Change listing data:
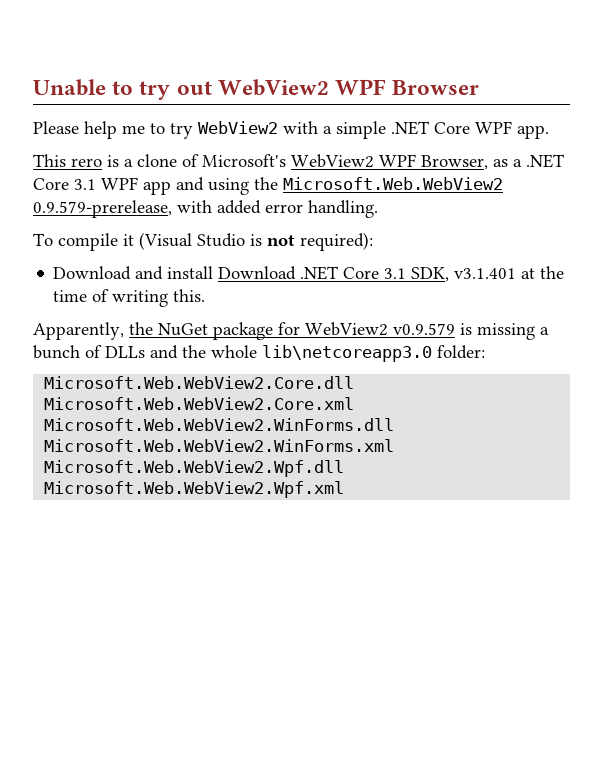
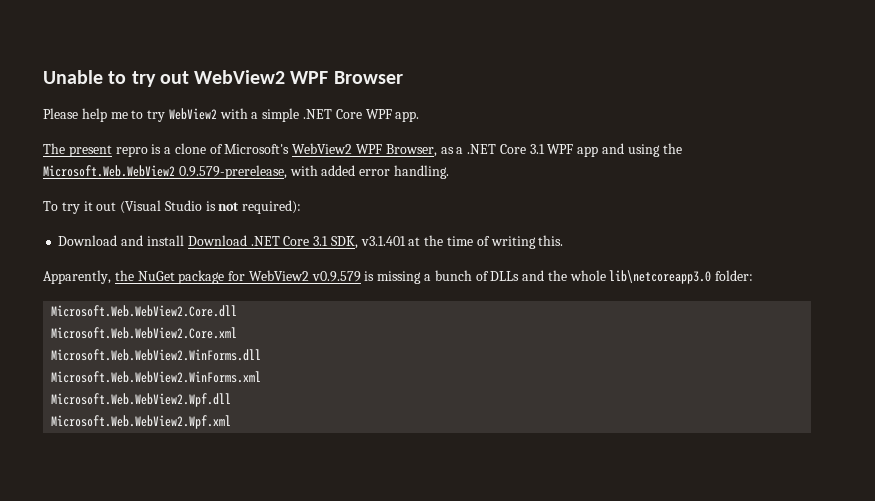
[33,154,102,167] This rero -> [43,143,148,157] The present repro
[58,233,134,251] compile it -> [61,201,117,214] try it out

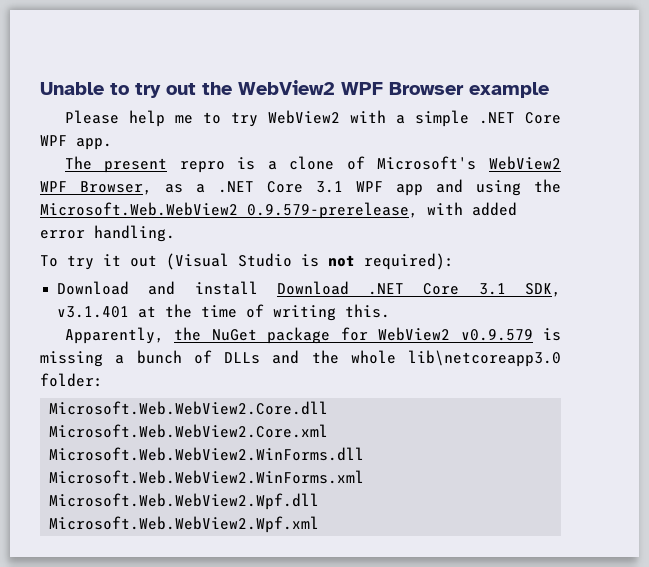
(189, 77) none -> [202,82,232,95] the
(403, 77) none -> [469,82,549,98] example

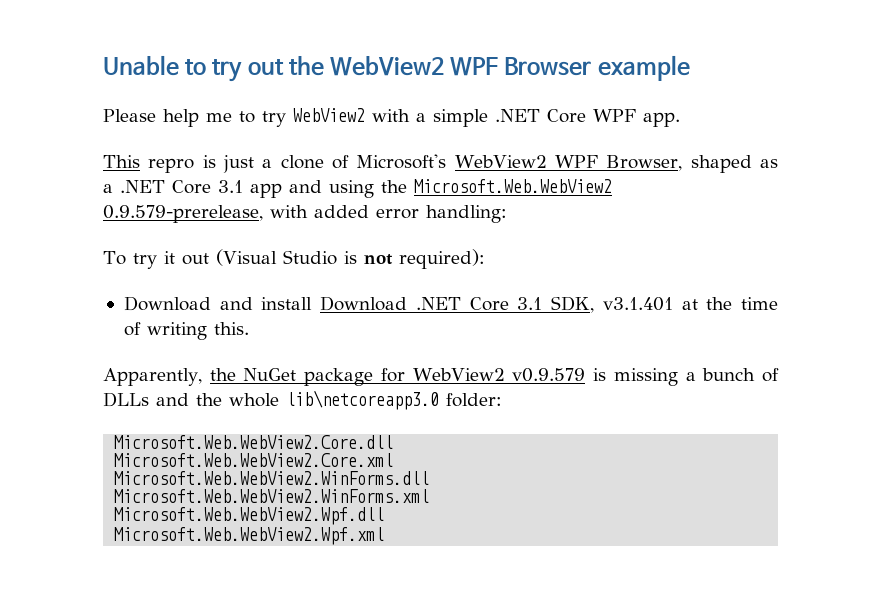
[64,156,168,173] The present -> [103,155,140,168] This
(256, 163) none -> [223,155,255,173] just
(152, 188) none -> [690,155,752,173] shaped
[356,181,383,192] WPF -> (243, 186) none
[94,225,175,242] handling. -> [426,205,507,223] handling:

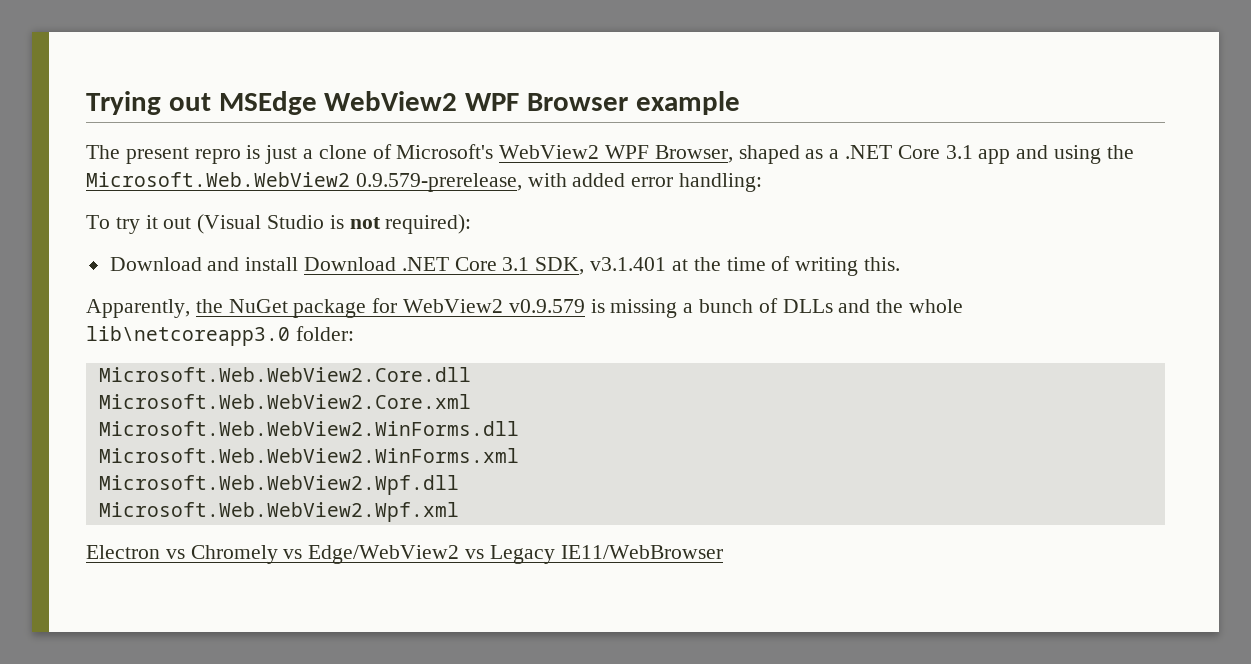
[103,55,324,82] Unable to try out the -> [86,91,317,115] Trying out MSEdge
[103,108,680,127] [103,155,140,168] Please help me to try WebView2 with a simple .NET Core WPF app. // This -> [86,145,189,164] The present
(385, 536) none -> [86,545,723,564] // Electron vs Chromely vs Edge/WebView2 vs Legacy IE11/WebBrowser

■ Exercise brief: In your copy, omit the pictures and restate every line of the data word for word.

■ Solution below:
[33,154,102,167] This rero -> [43,143,148,157] The present repro
[58,233,134,251] compile it -> [61,201,117,214] try it out

(189, 77) none -> [202,82,232,95] the
(403, 77) none -> [469,82,549,98] example

[64,156,168,173] The present -> [103,155,140,168] This
(256, 163) none -> [223,155,255,173] just
(152, 188) none -> [690,155,752,173] shaped
[356,181,383,192] WPF -> (243, 186) none
[94,225,175,242] handling. -> [426,205,507,223] handling:

[103,55,324,82] Unable to try out the -> [86,91,317,115] Trying out MSEdge
[103,108,680,127] [103,155,140,168] Please help me to try WebView2 with a simple .NET Core WPF app. // This -> [86,145,189,164] The present
(385, 536) none -> [86,545,723,564] // Electron vs Chromely vs Edge/WebView2 vs Legacy IE11/WebBrowser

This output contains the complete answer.